Butterflies! is an Academy of Natural Sciences exhibit at Drexel University. It's nothing unusual then to see a butterfly emerge from a chrysalis, but it is definitely noteworthy when that butterfly happens to look like a male and a female at the same time.

Discovered by Chris Johnson, the unusual butterfly has two male left wings, dark with purple, blue and green coloring, and two female right wings, brown with spots of white and yellow.
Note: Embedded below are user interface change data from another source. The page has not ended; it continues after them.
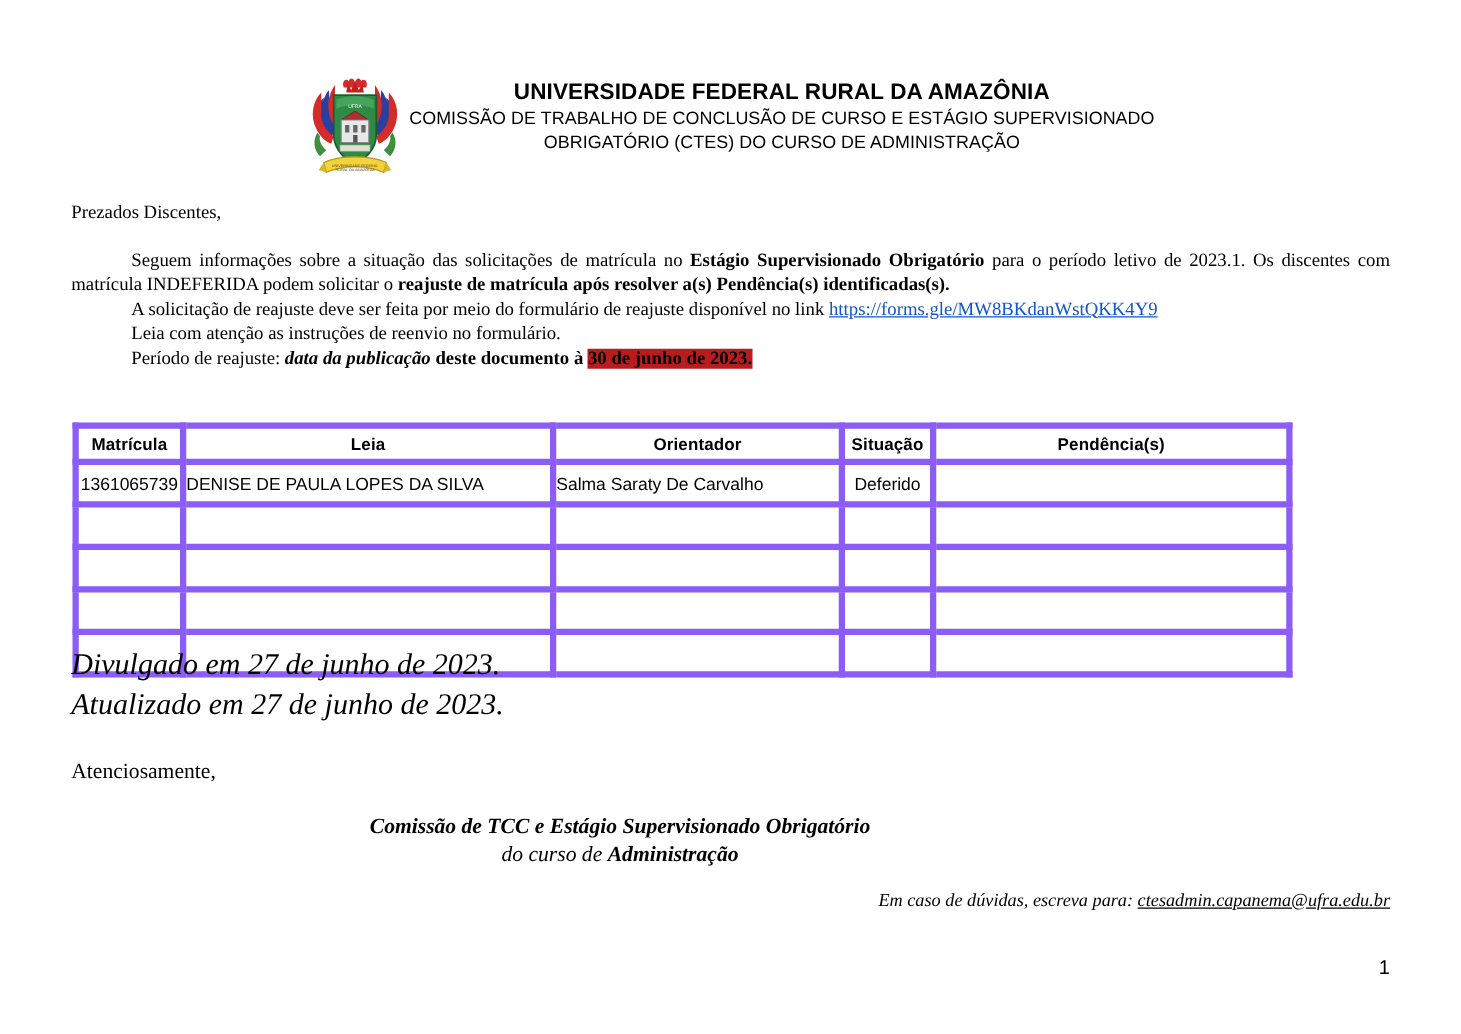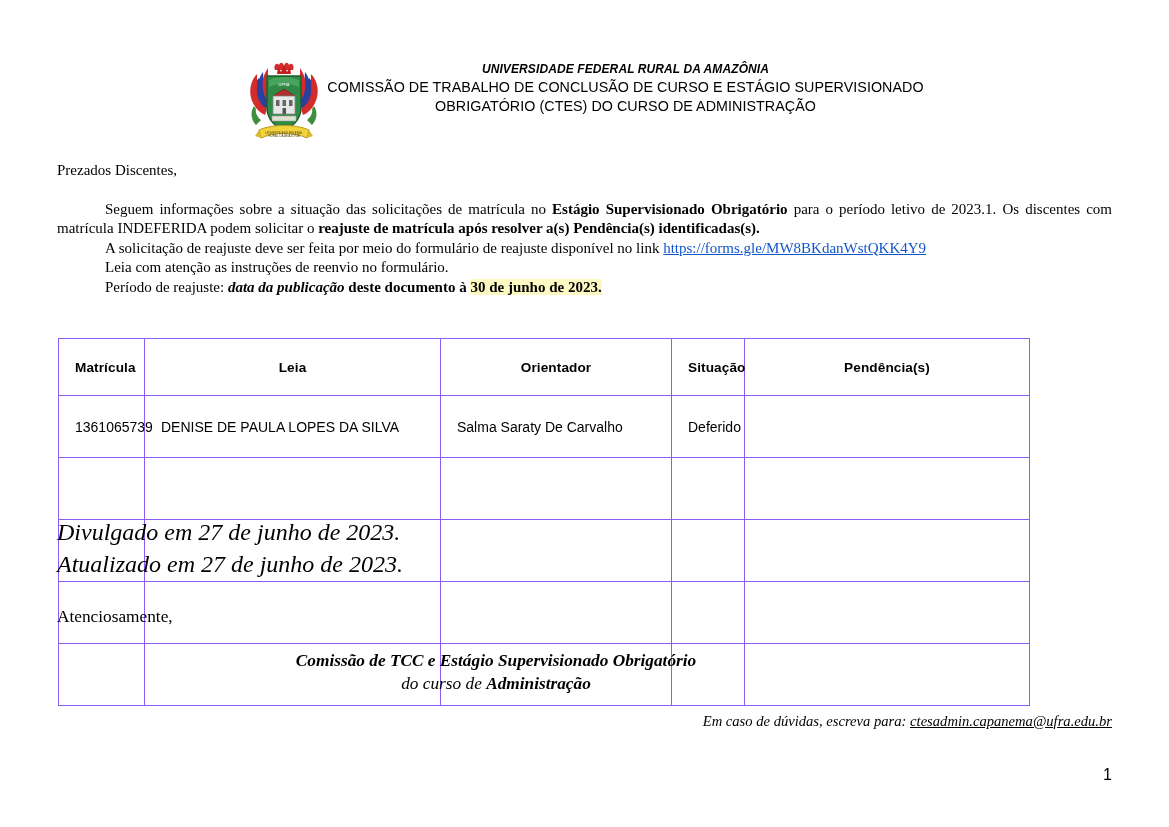--- a/index.html
+++ b/index.html
@@ -36,24 +36,23 @@
   }
   .crest-wrap svg { display: block; }
 
   .header-lines {
     text-align: center;
     font-family: "Liberation Sans", "DejaVu Sans", sans-serif;
     line-height: 1.33;
     padding-top: 4px;
   }
   .hl1, .hl2 {
-    font-size: 12px;
+    font-size: 18px;
     font-weight: bold;
     letter-spacing: 0.1px;
-    font-style: italic;
   }
   .hl3, .hl4 {
     font-size: 14.3px;
     font-weight: normal;
     letter-spacing: 0.05px;
   }
 
   
   .body-area {
     position: absolute;
@@ -71,21 +70,21 @@
     line-height: 1.29;
   }
   .line-indent {
     margin: 0;
     text-indent: 48px;
     line-height: 1.31;
   }
   b.bold { font-weight: bold; margin-top: 16px; }
   .bolditalic { font-weight: bold; font-style: italic; }
   .hl-yellow {
-    background: #fef9c3;
+    background: #b91c1c;
     font-weight: bold;
   }
   a.doclink, .doclink {
     color: #1155CC;
     text-decoration: underline;
   }
 
   
   .tbl-wrap {
     position: absolute;
@@ -93,22 +92,22 @@
     top: 338px;
     width: 971px;
   }
   table.reg {
     border-collapse: collapse;
     width: 971px;
     table-layout: fixed;
     font-family: "Liberation Sans", "DejaVu Sans", sans-serif;
   }
   table.reg th, table.reg td {
-    border: 1px solid #8b5cf6;
-    padding: 16px;
+    border: 5px solid #8b5cf6;
+    padding: 0;
     vertical-align: middle;
   }
   table.reg th {
     height: 24px;
     font-size: 13.6px;
     font-weight: bold;
     text-align: center;
     letter-spacing: 0.1px;
   }
   table.reg td {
Additionally, the wings were also different in shape, again following characteristics depending on whether they're carrying the male or female side, a distinction that runs along the butterfly's entire body, which is split lengthwise like a side-by-side comparison.

Johnson, a retired chemical engineer who has been volunteering at the Academy for five years, spotted the butterfly in October when he was clearing out the pupa chamber for the exhibit. All cocoons and chrysalises are placed in the pupa chamber after being received from shipments from overseas, allowing butterflies (and moths) to develop properly. After emerging, butterflies are then released to become part of the exhibit.

The volunteer called on his supervisor David Schloss after making the discovery and the two isolated the butterfly, contacting Jason Weintraub, Entomology Collection Manager at the Academy and a lepidopterist.

Weintraub confirmed the butterfly was a Lexias pardalis, and it was manifesting an unusual condition known as bilateral gynandromorphy.

Most noticeable in butterflies and birds with male and female species distinct from each other, gynandromorphism is a condition where sex chromosomes didn't separate. It's rare but much is unknown because it is often overlooked in species where males and females look similar.

The Lexias pardalis in question was one of many shipped from a butterfly farm in Malaysia's Penang Island, arriving in October. Commonly called the "brush-footed" butterfly, it is part of the Nymphalidae butterfly family and thrives in tropical rainforests in Southeast Asia.

Given the size of the Entomology Collection at the Academy, it was difficult to determine if gynandromorphism was also exhibited in other specimens. According to Weintraub, most of the time specimens showing the condition are only stumbled upon by researchers in museum collections when they are carefully examining the reproductive parts of insects under a microscope. Johnson's discovery then was truly remarkable.

The gynandromorphic Lexias pardalis will be on display at the exhibit from Jan. 17 to Feb. 16.